The participating executives from Lexington Medical Center were:
- Tim FitzGerald, assistant vice president, perioperative services
- Jay D. Hamm, RN, BSN, vice president, operations
- Karen Tisdale, manager, performance analytics
Three key takeaways from this session:
- Lexington Medical Center did not have the data transparency needed to efficiently use its operating rooms. According to Mr. Hamm, staffing deficits during COVID meant that the medical center could not staff all of its operating rooms, causing the health system to run below full capacity. "We were really concerned about our ability to get our needed number of cases done," he said. "We had a lack of data visibility, so it was it was hard for us to advertise to our 60 to 70 surgeons when blocks of time were released."
In addition, there was a lack of surgeon accountability for low block utilization. The health system also experienced a challenge with decisions to reallocate ORs, due to surgeon pushback. These challenges were compounded by delays in gathering and sharing data, lack of visibility into data and low surgeon engagement with OR-related data.
- To address these challenges, Lexington Medical Center had to change its culture and unlock data to facilitate trust and drive smarter decision-making. "We knew we were not going to be successful by continuing with the same approach," Mr.
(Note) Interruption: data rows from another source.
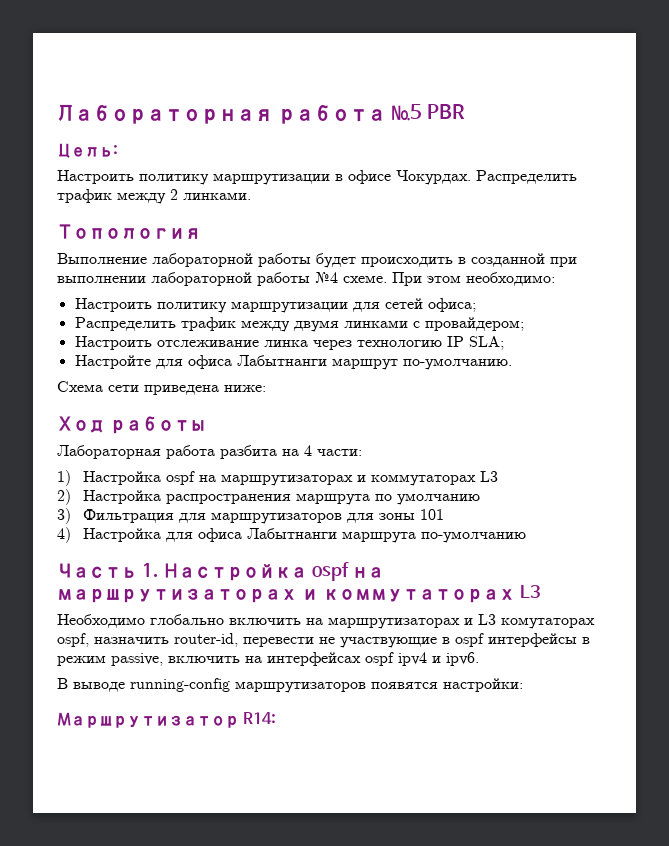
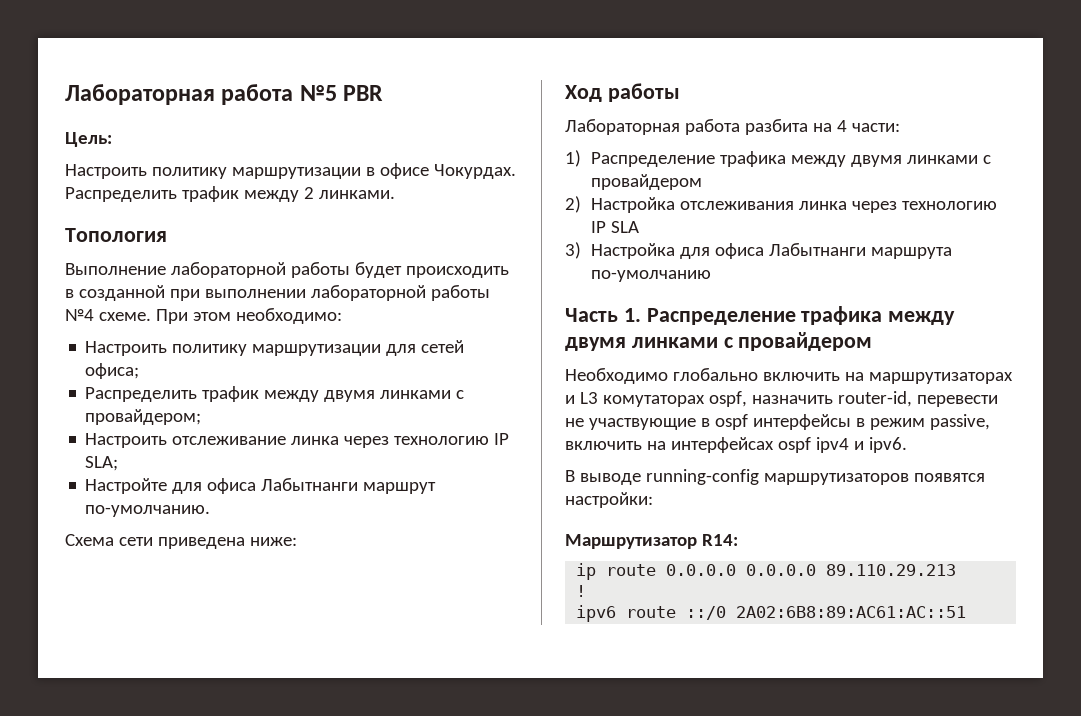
[82,471,498,486] [57,489,480,505] [57,508,444,524] [57,527,71,543] Настройка ospf на маршрутизаторах и коммутаторах L3 // 2) Настройка распространения маршрута по умолчанию // 3) Фильтрация для маршрутизаторов для зоны 101 // 4) -> [590,151,991,167] [590,174,702,190] [565,196,997,213] [590,221,639,233] [565,242,581,259] Распределение трафика между двумя линками с провайдером // 2) Настройка отслеживания линка через технологию IP SLA // 3)
[162,562,385,581] [57,585,541,603] Настройка ospf на маршрутизаторах и коммутаторах L3 -> [646,306,956,325] [565,332,873,351] Распределение трафика между двумя линками с провайдером
(277, 718) none -> [576,563,957,580] [576,585,587,597] [576,605,967,622] // ip route 0.0.0.0 0.0.0.0 89.110.29.213 // ! // ipv6 route ::/0 2A02:6B8:89:AC61:AC::51

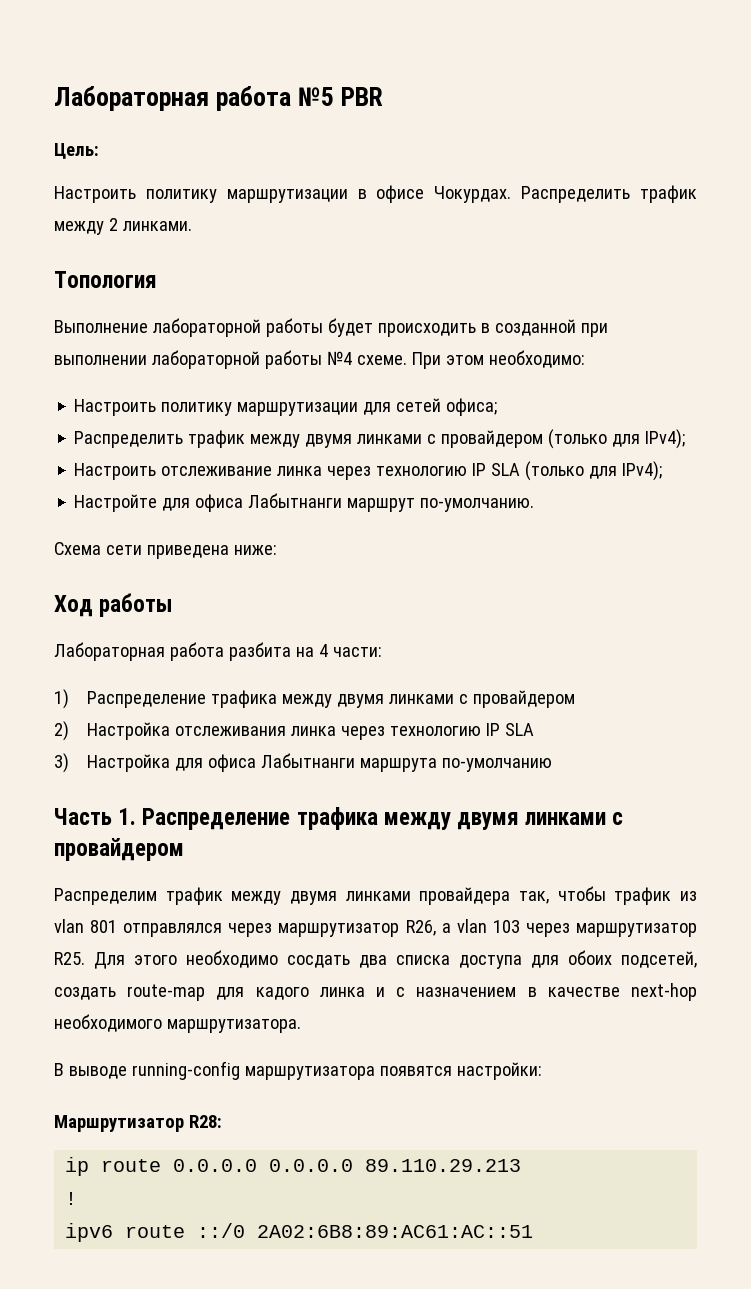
[85,409,202,425] провайдером; -> [441,429,686,449] провайдером (только для IPv4);
[85,456,119,471] SLA; -> [491,461,663,481] SLA (только для IPv4);
[565,368,1013,384] [565,391,998,407] [565,414,990,430] [565,437,907,453] Необходимо глобально включить на маршрутизаторах и L3 комутаторах ospf, назначить router-id, перевести не участвующие в ospf интерфейсы в режим passive, включить на интерфейсах ospf ipv4 и ipv6. -> [54,886,697,905] [54,919,698,937] [54,950,697,969] [54,983,697,1001] [54,1014,301,1033] Распределим трафик между двумя линками провайдера так, чтобы трафик из vlan 801 отправлялся через маршрутизатор R26, а vlan 103 через маршрутизатор R25. Для этого необходимо сосдать два списка доступа для обоих подсетей, создать route-map для кадого линка и с назначением в качестве next-hop необходимого маршрутизатора.
[763,473,909,485] маршрутизаторов -> [244,1066,375,1080] маршрутизатора
[701,534,738,546] R14: -> [188,1115,222,1128] R28:

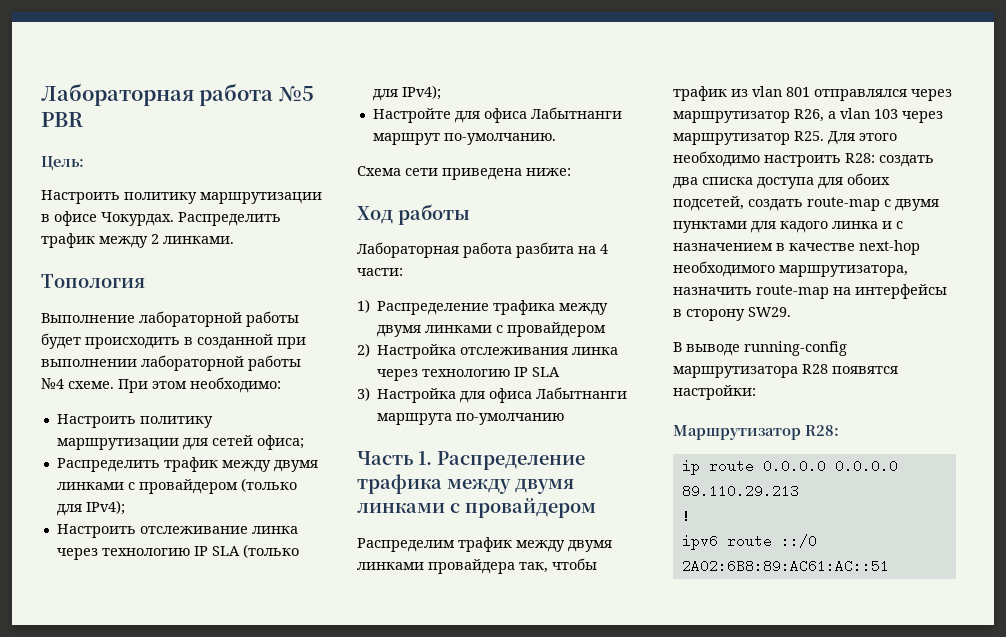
[287,955,350,968] сосдать -> [764,153,934,167] настроить R28: создать
(206, 992) none -> [884,199,939,211] [673,221,747,233] с двумя пунктами
[166,1019,301,1033] маршрутизатора. -> [779,265,908,277] [673,284,947,299] [673,307,791,321] маршрутизатора, назначить route-map на интерфейсы в сторону SW29.
(375, 1073) none -> [802,364,828,374] R28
FitzGerald said. "Cultural change is hard, so we sought out a tool that would make it easy to access the data we needed to ensure we could achieve trust and buy-in as well as provide needed visibility."
Lexington Medical Center implemented the iQueue for Operating Rooms platform from LeanTaaS.
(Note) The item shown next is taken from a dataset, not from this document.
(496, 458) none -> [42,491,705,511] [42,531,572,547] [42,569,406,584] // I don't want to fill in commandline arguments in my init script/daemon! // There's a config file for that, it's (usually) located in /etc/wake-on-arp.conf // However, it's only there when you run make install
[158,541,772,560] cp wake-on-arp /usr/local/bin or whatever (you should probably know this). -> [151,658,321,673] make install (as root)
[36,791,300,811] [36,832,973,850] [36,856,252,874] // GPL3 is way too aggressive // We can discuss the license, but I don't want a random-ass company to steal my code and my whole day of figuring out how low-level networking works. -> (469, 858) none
"Instead of having a discussion based on an anecdotal example or someone's perception, we're now having honest and straightforward discussions based on relevant data," he said. "Establishing standard definitions and being transparent with the data has been essential to effectively communicating the 'why' behind decision-making."
- This data visibility and an increasing level of trust in the organization have empowered service lines to more effectively manage OR usage and block times. "We switched from a surgeon-owned block mentality to a service line block mentality where we were engaging with our physician network administrators," Ms. Tisdale said. Each service line was assigned a certain OR block to manage, and they are responsible for unlocking availability for their group of surgeons before requesting additional time.
As a result of using iQueue, increasing data visibility and changing the organization's culture and processes, Lexington Medical Center increased its case volume by 3 percent, increased prime time utilization by 4 percent and grew block time utilization by 6 percent. "We also saw a 211 percent increase in release time," Ms. Tisdale said. "That means other surgeons could go in and find the time they need . . . It proved that we were able to do a lot more with a lot fewer resources and set the groundwork to continue to maximize the use of all of our ORs."
Moving forward, Lexington Medical Center will continue to use iQueue to further improve efficiency within its service lines, support new surgeon recruitment and shift appropriate cases from its ORs to its ambulatory service center.